- SUPPLIED MATERIAL

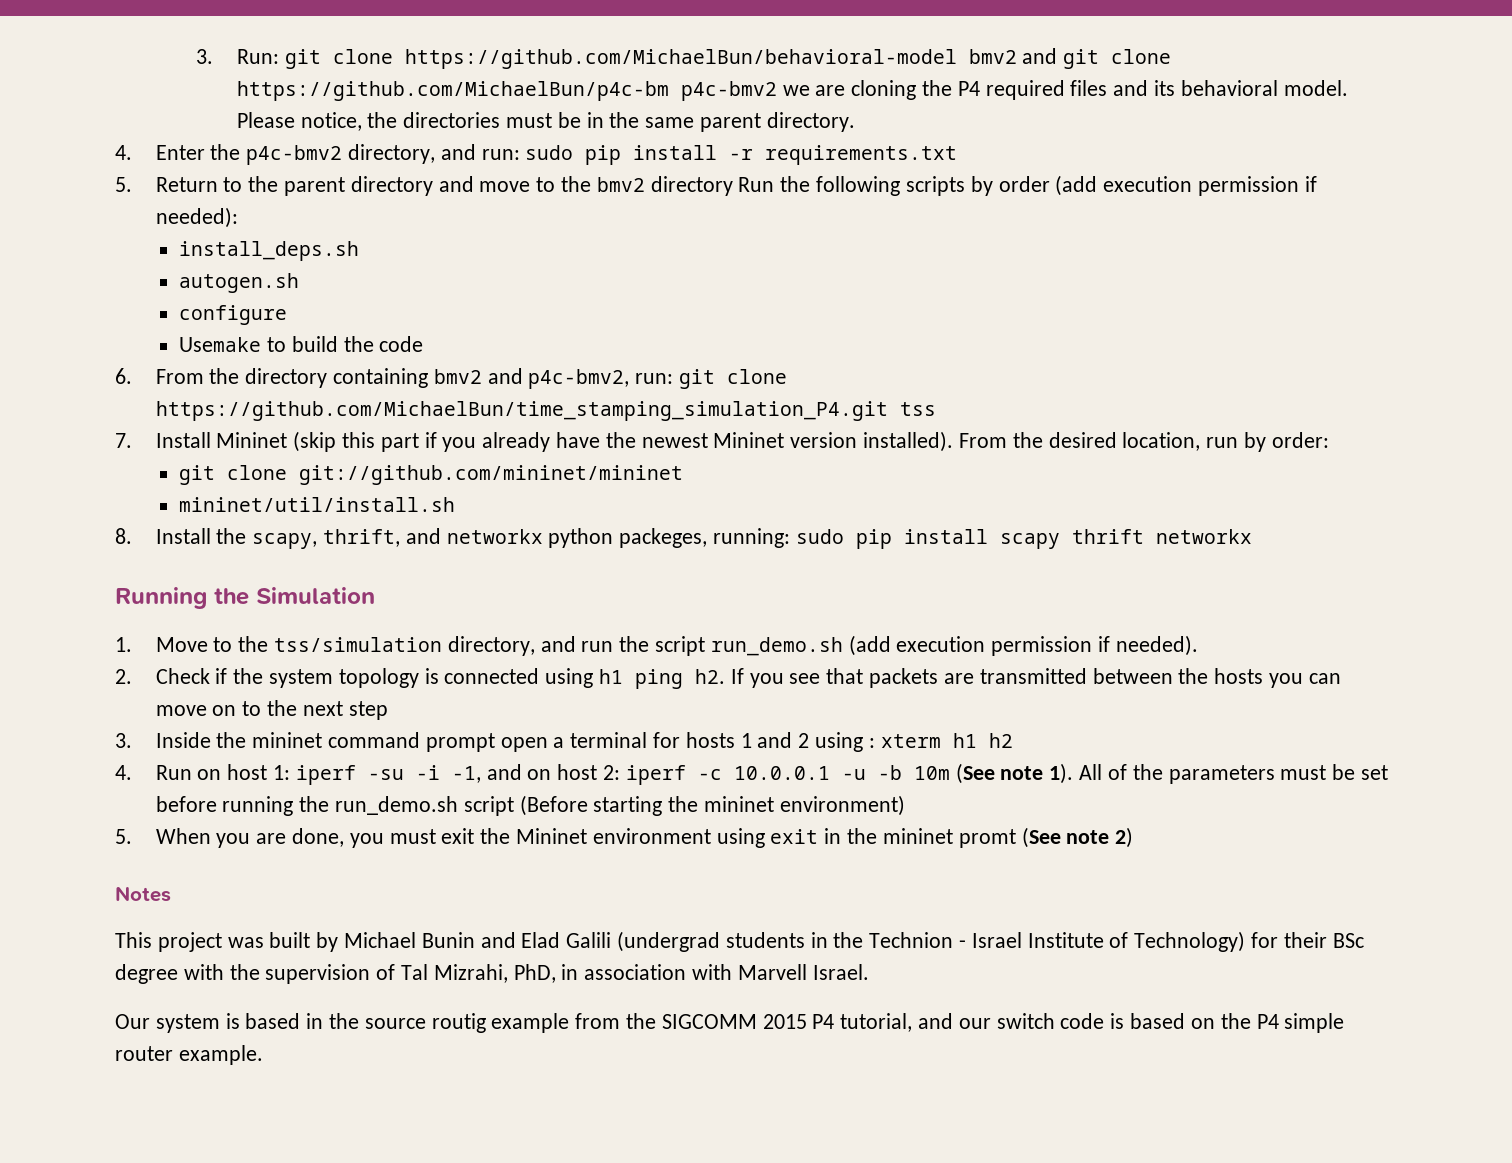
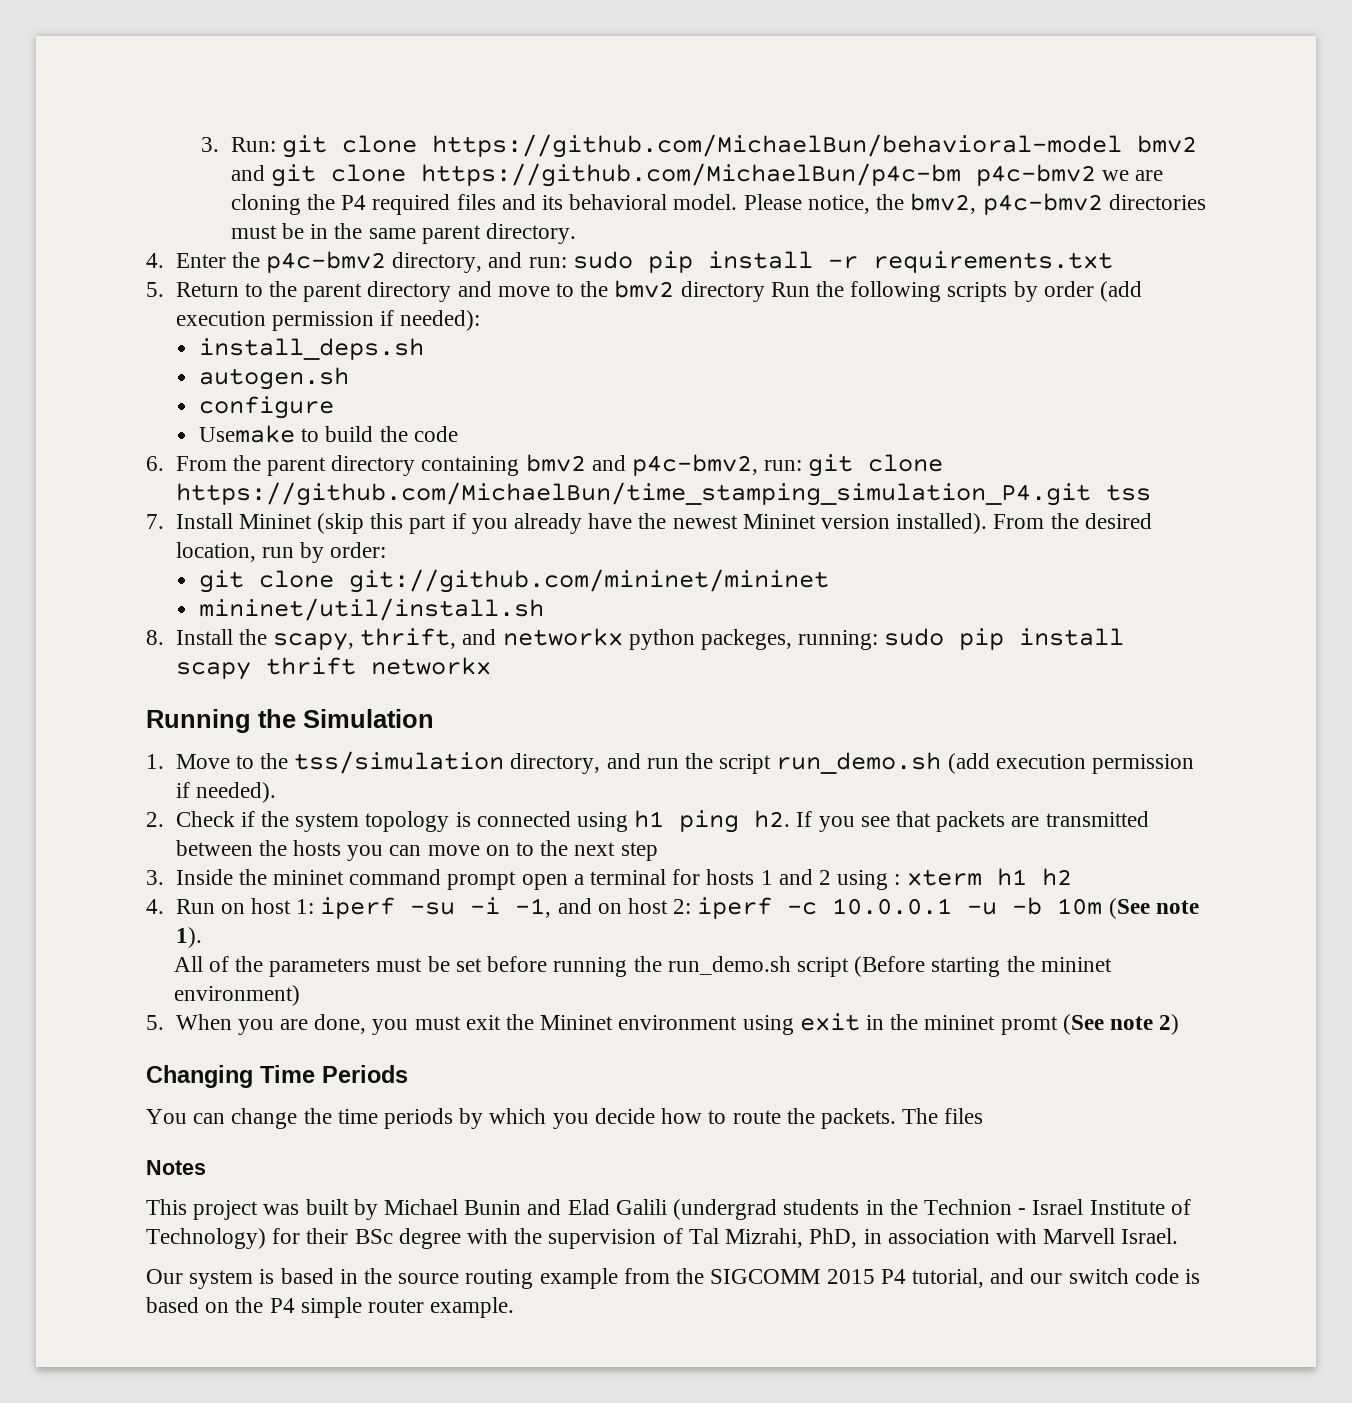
(398, 120) none -> [910,193,1103,215] bmv2, p4c-bmv2
(240, 376) none -> [266,457,326,476] parent
(1074, 773) none -> (202, 937) //
(1134, 837) none -> [146,1065,408,1088] [146,1108,984,1129] // Changing Time Periods // You can change the time periods by which you decide how to route the packets. The files
[431,1013,486,1033] routig -> [465,1269,534,1289] routing

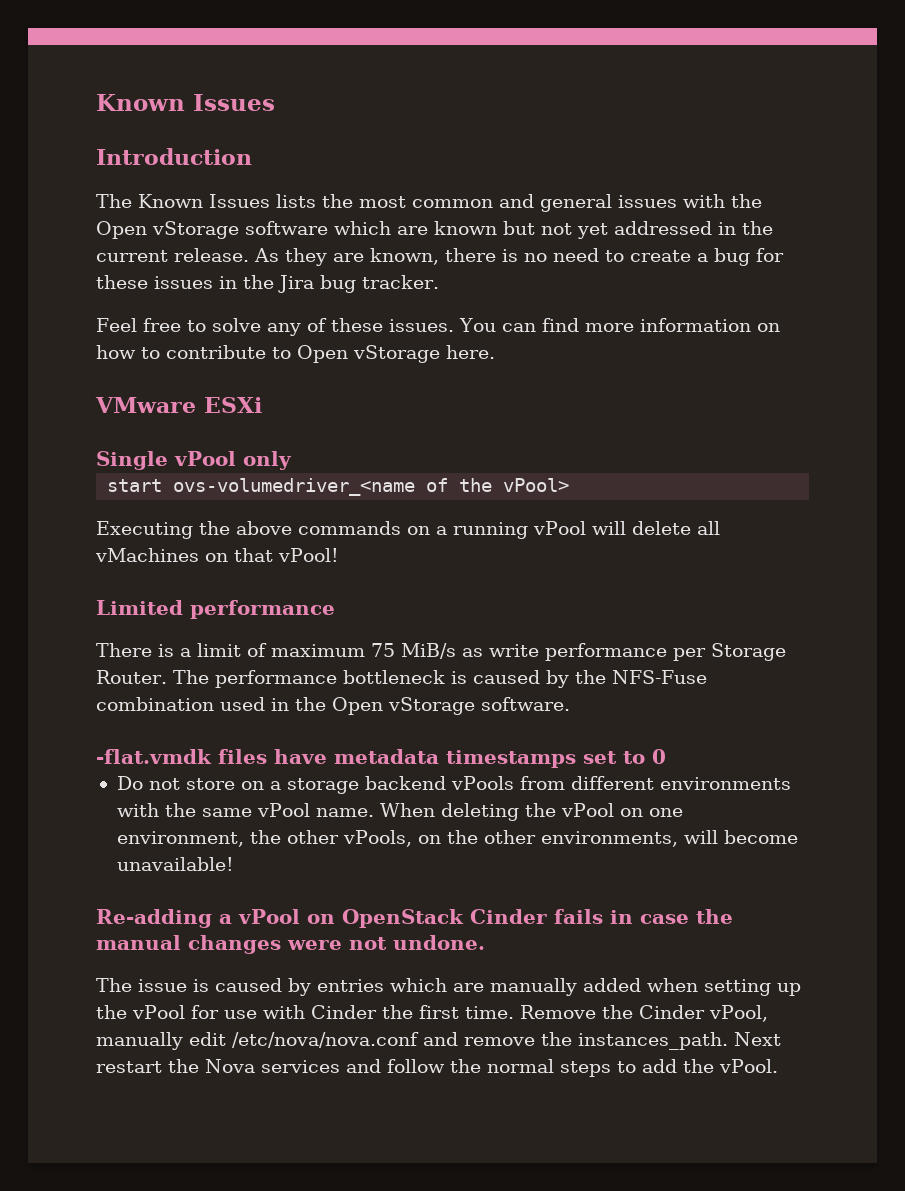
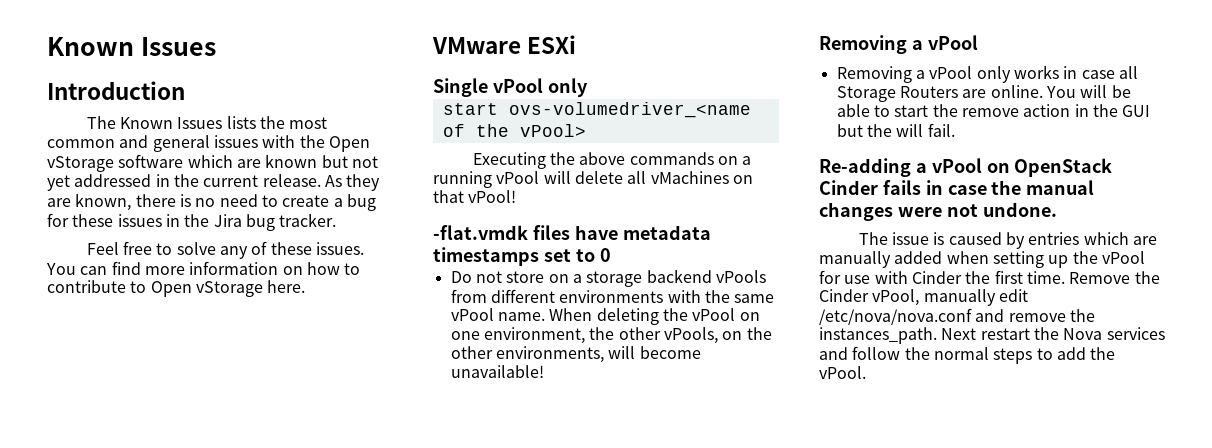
[96,600,335,619] [96,643,786,661] [96,670,707,688] [96,697,570,715] // Limited performance // There is a limit of maximum 75 MiB/s as write performance per Storage Router. The performance bottleneck is caused by the NFS-Fuse combination used in the Open vStorage software. -> (517, 196) none
(234, 864) none -> [819,35,978,54] [836,65,1138,83] [836,85,1131,102] [836,104,1151,117] [836,123,955,137] // Removing a vPool // Removing a vPool only works in case all Storage Routers are online. You will be able to start the remove action in the GUI but the will fail.

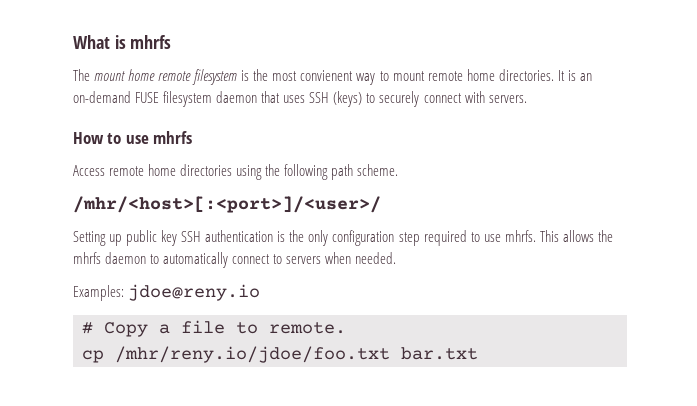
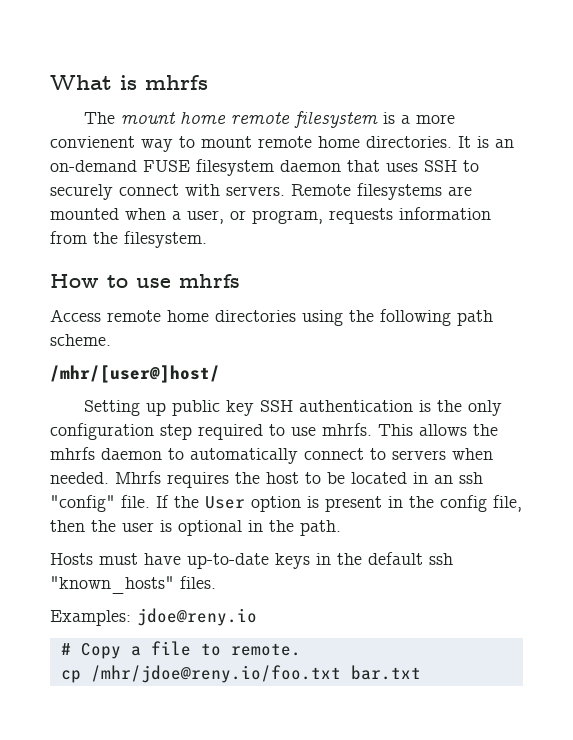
[253,69,298,81] the most -> [401,114,456,124] a more
[333,91,363,107] (keys) -> (457, 166) none
(527, 99) none -> [291,183,472,200] [50,207,491,224] [50,231,207,248] Remote filesystems are mounted when a user, or program, requests information from the filesystem.
[73,196,381,213] /mhr/<host>[:<port>]/<user>/ -> [50,365,220,383] /mhr/[user@]host/
(397, 258) none -> [115,471,483,488] [50,495,522,512] [50,520,341,536] [50,552,453,569] [50,576,216,594] Mhrfs requires the host to be located in an ssh "config" file. If the User option is present in the config file, then the user is optional in the path. // Hosts must have up-to-date keys in the default ssh "known_hosts" files.
[115,346,390,363] /mhr/reny.io/jdoe/foo.txt -> [90,665,341,683] /mhr/jdoe@reny.io/foo.txt

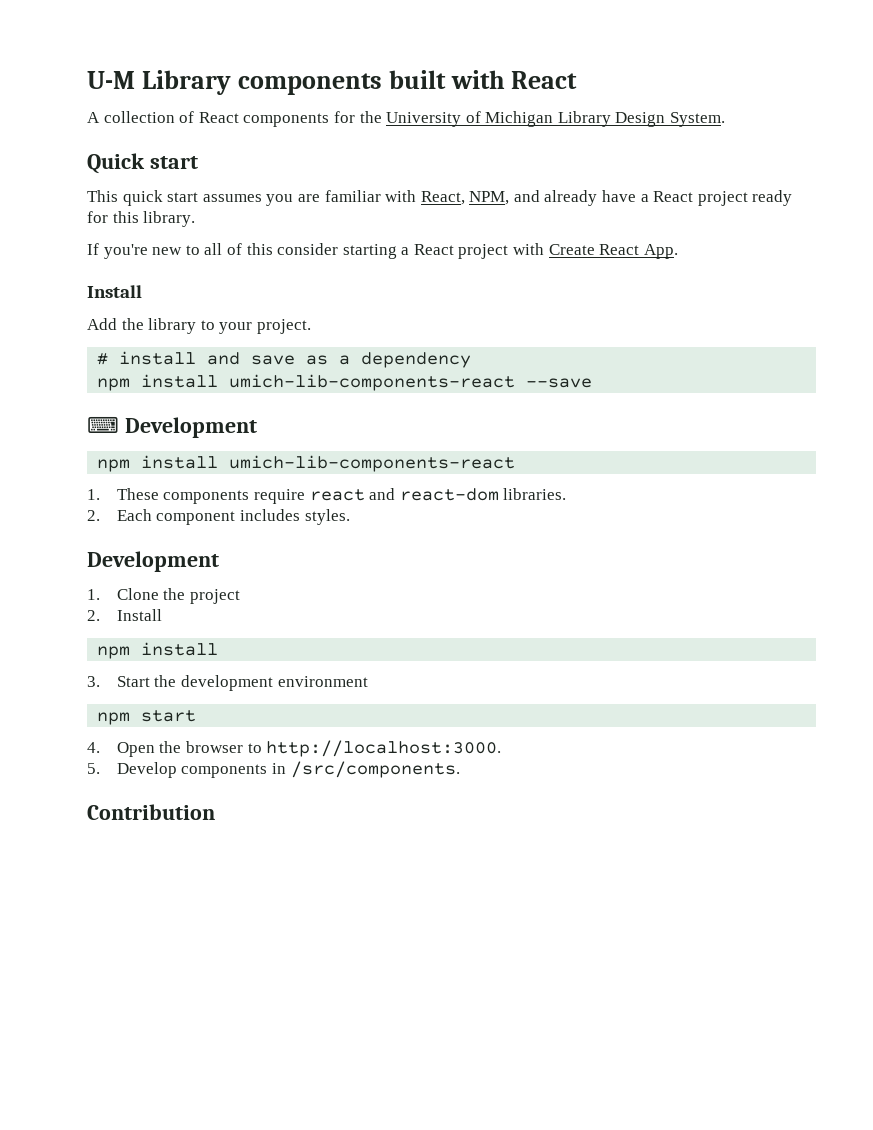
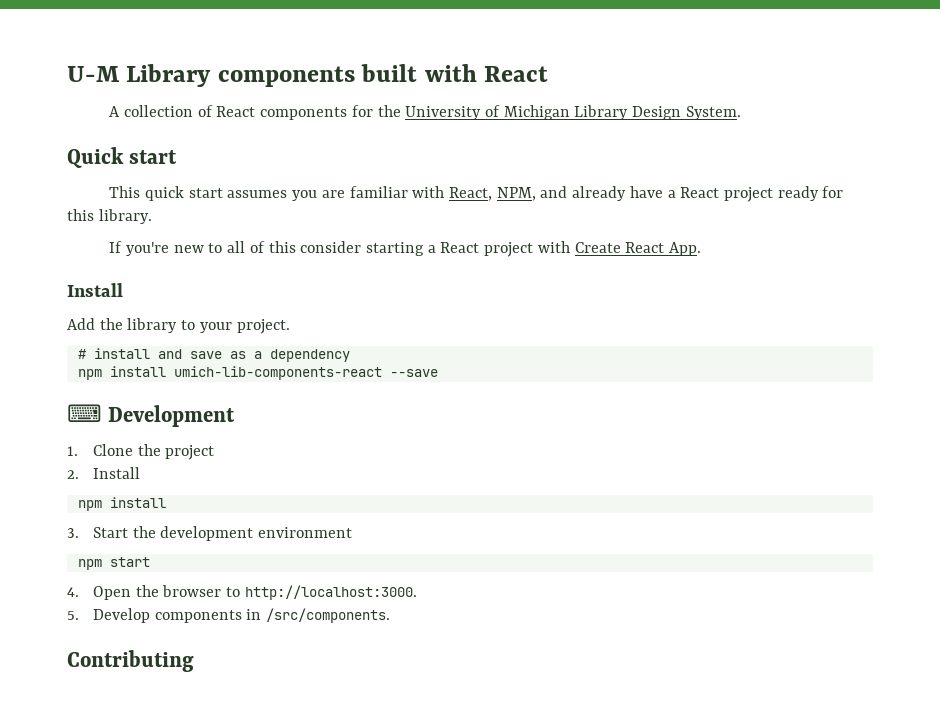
[97,455,516,472] [87,488,567,504] [87,509,350,525] [87,551,219,572] // npm install umich-lib-components-react // 1. These components require react and react-dom libraries. // 2. Each component includes styles. // Development -> (236, 416) none
[87,804,215,820] Contribution -> [67,650,194,672] Contributing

- WORK INSTRUCTIONS
For each line in the data above that contains the string "user", extract the line.

- PROBLEM SOLUTION
(527, 99) none -> [291,183,472,200] [50,207,491,224] [50,231,207,248] Remote filesystems are mounted when a user, or program, requests information from the filesystem.
[73,196,381,213] /mhr/<host>[:<port>]/<user>/ -> [50,365,220,383] /mhr/[user@]host/
(397, 258) none -> [115,471,483,488] [50,495,522,512] [50,520,341,536] [50,552,453,569] [50,576,216,594] Mhrfs requires the host to be located in an ssh "config" file. If the User option is present in the config file, then the user is optional in the path. // Hosts must have up-to-date keys in the default ssh "known_hosts" files.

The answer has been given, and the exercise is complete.